Multi-AI competing and winning against humans in iterated
Rock-Paper-Scissors game
- URL: http://arxiv.org/abs/2003.06769v2
- Date: Mon, 23 Nov 2020 04:57:39 GMT
- Title: Multi-AI competing and winning against humans in iterated
Rock-Paper-Scissors game
- Authors: Lei Wang, Wenbin Huang, Yuanpeng Li, Julian Evans, Sailing He
- Abstract summary: We use an AI algorithm based on Markov Models of one fixed memory length to compete against humans in an iterated Rock Paper Scissors game.
We develop an architecture of multi-AI with changeable parameters to adapt to different competition strategies.
Our strategy could win against more than 95% of human opponents.

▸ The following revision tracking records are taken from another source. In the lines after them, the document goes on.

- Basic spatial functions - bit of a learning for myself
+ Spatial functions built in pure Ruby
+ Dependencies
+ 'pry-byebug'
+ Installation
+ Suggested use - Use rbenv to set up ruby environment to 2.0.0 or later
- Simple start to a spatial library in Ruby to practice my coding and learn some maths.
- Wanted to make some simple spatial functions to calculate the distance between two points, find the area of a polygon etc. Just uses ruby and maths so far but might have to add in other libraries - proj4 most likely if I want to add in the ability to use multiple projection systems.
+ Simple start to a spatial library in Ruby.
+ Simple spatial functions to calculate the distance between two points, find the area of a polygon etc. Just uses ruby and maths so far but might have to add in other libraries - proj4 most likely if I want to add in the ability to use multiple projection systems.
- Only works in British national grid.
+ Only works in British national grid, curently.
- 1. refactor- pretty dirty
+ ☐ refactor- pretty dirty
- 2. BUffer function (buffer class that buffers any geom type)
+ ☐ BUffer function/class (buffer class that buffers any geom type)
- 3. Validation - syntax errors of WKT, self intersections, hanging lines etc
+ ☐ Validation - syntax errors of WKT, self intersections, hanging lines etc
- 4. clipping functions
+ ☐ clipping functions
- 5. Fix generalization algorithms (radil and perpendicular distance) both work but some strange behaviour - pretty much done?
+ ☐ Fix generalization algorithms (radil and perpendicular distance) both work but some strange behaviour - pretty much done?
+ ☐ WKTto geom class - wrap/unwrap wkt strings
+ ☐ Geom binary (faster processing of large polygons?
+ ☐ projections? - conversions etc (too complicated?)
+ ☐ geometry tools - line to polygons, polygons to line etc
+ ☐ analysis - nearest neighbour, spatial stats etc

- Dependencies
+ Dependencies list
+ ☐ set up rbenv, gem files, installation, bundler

- Score: 4.2124879433151605
- License: http://arxiv.org/licenses/nonexclusive-distrib/1.0/
- Abstract: Predicting and modeling human behavior and finding trends within human
decision-making processes is a major problem of social science. Rock Paper
Scissors (RPS) is the fundamental strategic question in many game theory
problems and real-world competitions. Finding the right approach to beat a
particular human opponent is challenging. Here we use an AI (artificial
intelligence) algorithm based on Markov Models of one fixed memory length
(abbreviated as "single AI") to compete against humans in an iterated RPS game.

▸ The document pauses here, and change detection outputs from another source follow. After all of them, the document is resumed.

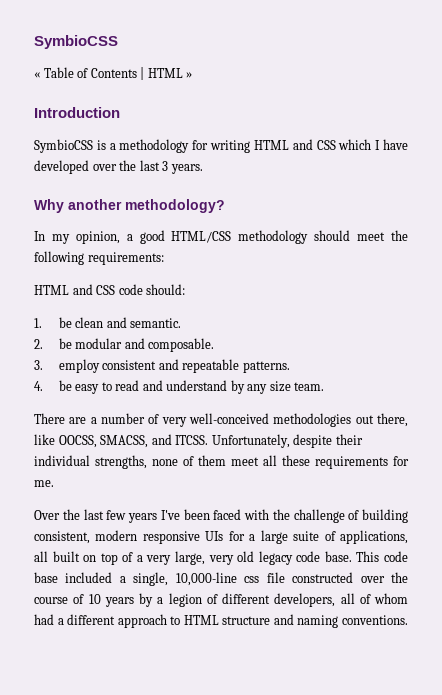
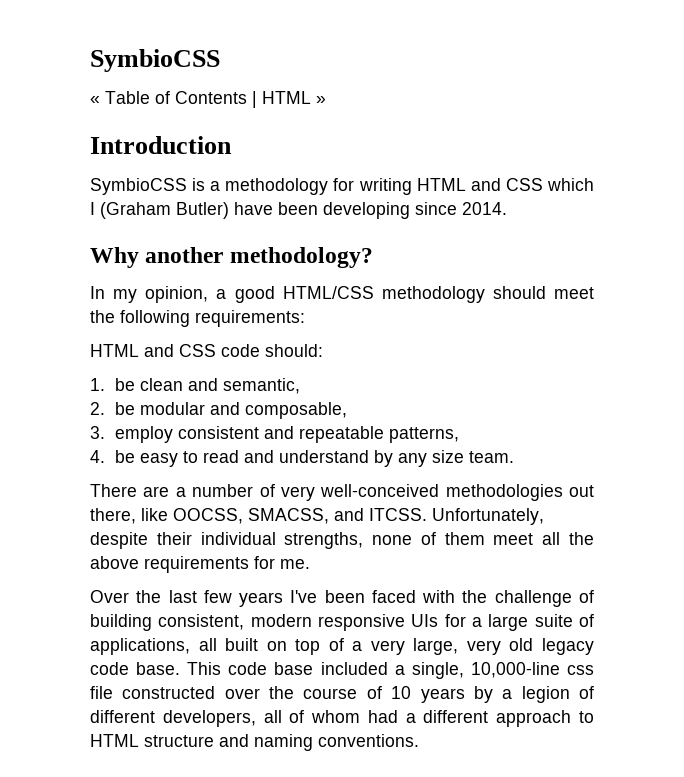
- SymbioCSS is a methodology for writing HTML and CSS which I have developed over the last 3 years.
+ SymbioCSS is a methodology for writing HTML and CSS which I (Graham Butler) have been developing since 2014.
- 1. be clean and semantic.
+ 1. be clean and semantic,
- 2. be modular and composable.
+ 2. be modular and composable,
- 3. employ consistent and repeatable patterns.
+ 3. employ consistent and repeatable patterns,
- Unfortunately, despite their individual strengths, none of them meet all these requirements for me.
+ Unfortunately, despite their individual strengths, none of them meet all the above requirements for me.

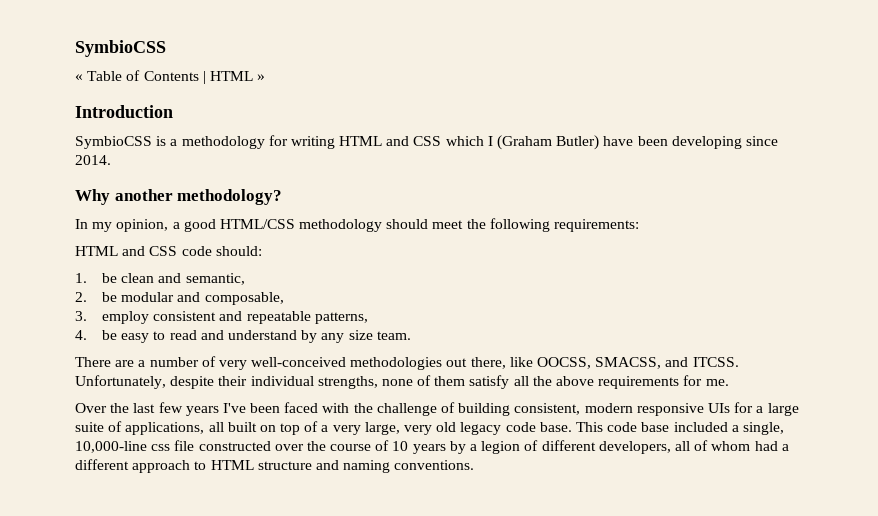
- Unfortunately, despite their individual strengths, none of them meet all the above requirements for me.
+ Unfortunately, despite their individual strengths, none of them satisfy all the above requirements for me.

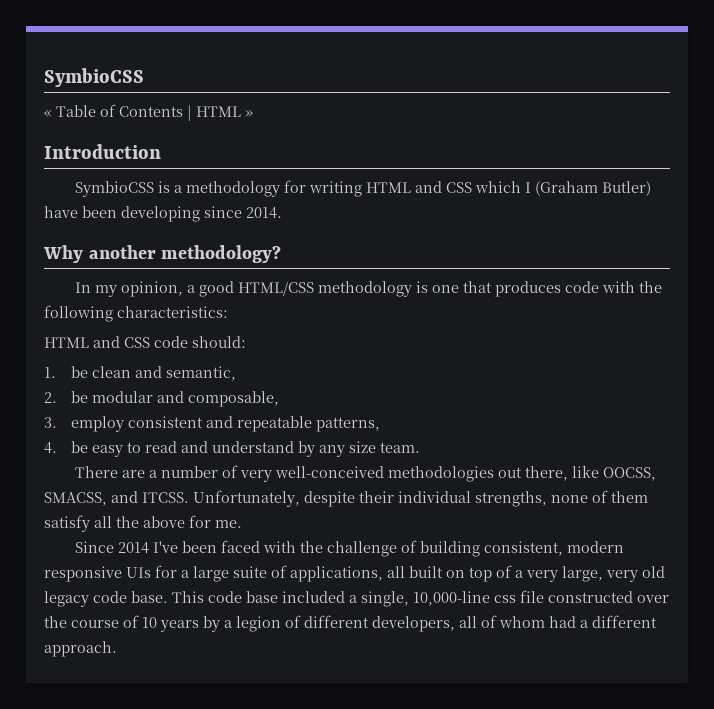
- In my opinion, a good HTML/CSS methodology should meet the following requirements:
+ In my opinion, a good HTML/CSS methodology is one that produces code with the following characteristics:
- Unfortunately, despite their individual strengths, none of them satisfy all the above requirements for me.
+ Unfortunately, despite their individual strengths, none of them satisfy all the above for me.
- Over the last few years I've been faced with the challenge of building consistent, modern responsive UIs for a large suite of applications, all built on top of a very large, very old legacy code base.
+ Since 2014 I've been faced with the challenge of building consistent, modern responsive UIs for a large suite of applications, all built on top of a very large, very old legacy code base.
- This code base included a single, 10,000-line css file constructed over the course of 10 years by a legion of different developers, all of whom had a different approach to HTML structure and naming conventions.
+ This code base included a single, 10,000-line css file constructed over the course of 10 years by a legion of different developers, all of whom had a different approach.

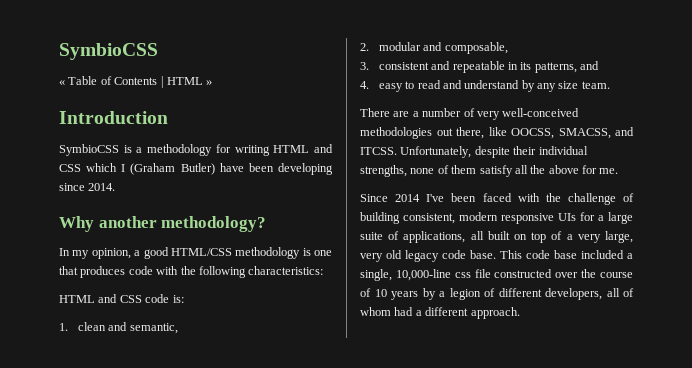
- HTML and CSS code should:
+ HTML and CSS code is:
- 1. be clean and semantic,
+ 1. clean and semantic,
- 2. be modular and composable,
+ 2. modular and composable,
- 3. employ consistent and repeatable patterns,
+ 3. consistent and repeatable in its patterns, and
- 4. be easy to read and understand by any size team.
+ 4. easy to read and understand by any size team.

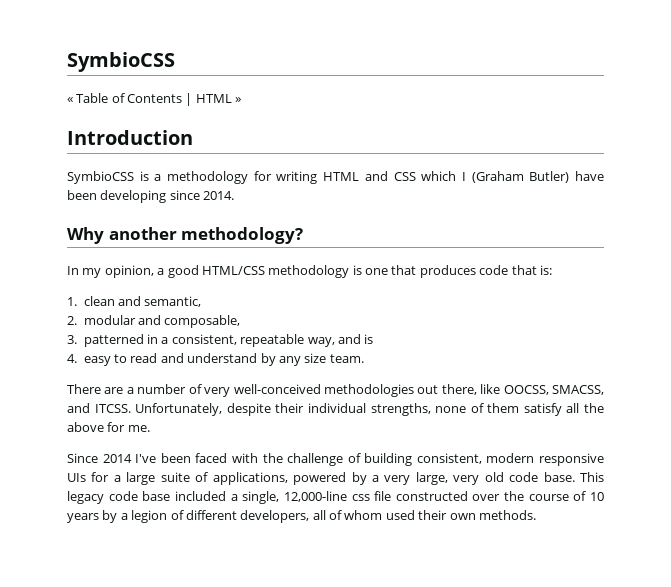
- In my opinion, a good HTML/CSS methodology is one that produces code with the following characteristics:
- HTML and CSS code is:
+ In my opinion, a good HTML/CSS methodology is one that produces code that is:
- 3. consistent and repeatable in its patterns, and
+ 3. patterned in a consistent, repeatable way, and is
- Since 2014 I've been faced with the challenge of building consistent, modern responsive UIs for a large suite of applications, all built on top of a very large, very old legacy code base.
+ Since 2014 I've been faced with the challenge of building consistent, modern responsive UIs for a large suite of applications, powered by a very large, very old code base.
- This code base included a single, 10,000-line css file constructed over the course of 10 years by a legion of different developers, all of whom had a different approach.
+ This legacy code base included a single, 12,000-line css file constructed over the course of 10 years by a legion of different developers, all of whom used their own methods.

We model and predict human competition behavior by combining many Markov Models
with different fixed memory lengths (abbreviated as "multi-AI"), and develop an
architecture of multi-AI with changeable parameters to adapt to different
competition strategies. We introduce a parameter called "focus length" (a
positive number such as 5 or 10) to control the speed and sensitivity for our
multi-AI to adapt to the opponent's strategy change. The focus length is the
number of previous rounds that the multi-AI should look at when determining
which Single-AI has the best performance and should choose to play for the next
game. We experimented with 52 different people, each playing 300 rounds
continuously against one specific multi-AI model, and demonstrated that our
strategy could win against more than 95% of human opponents.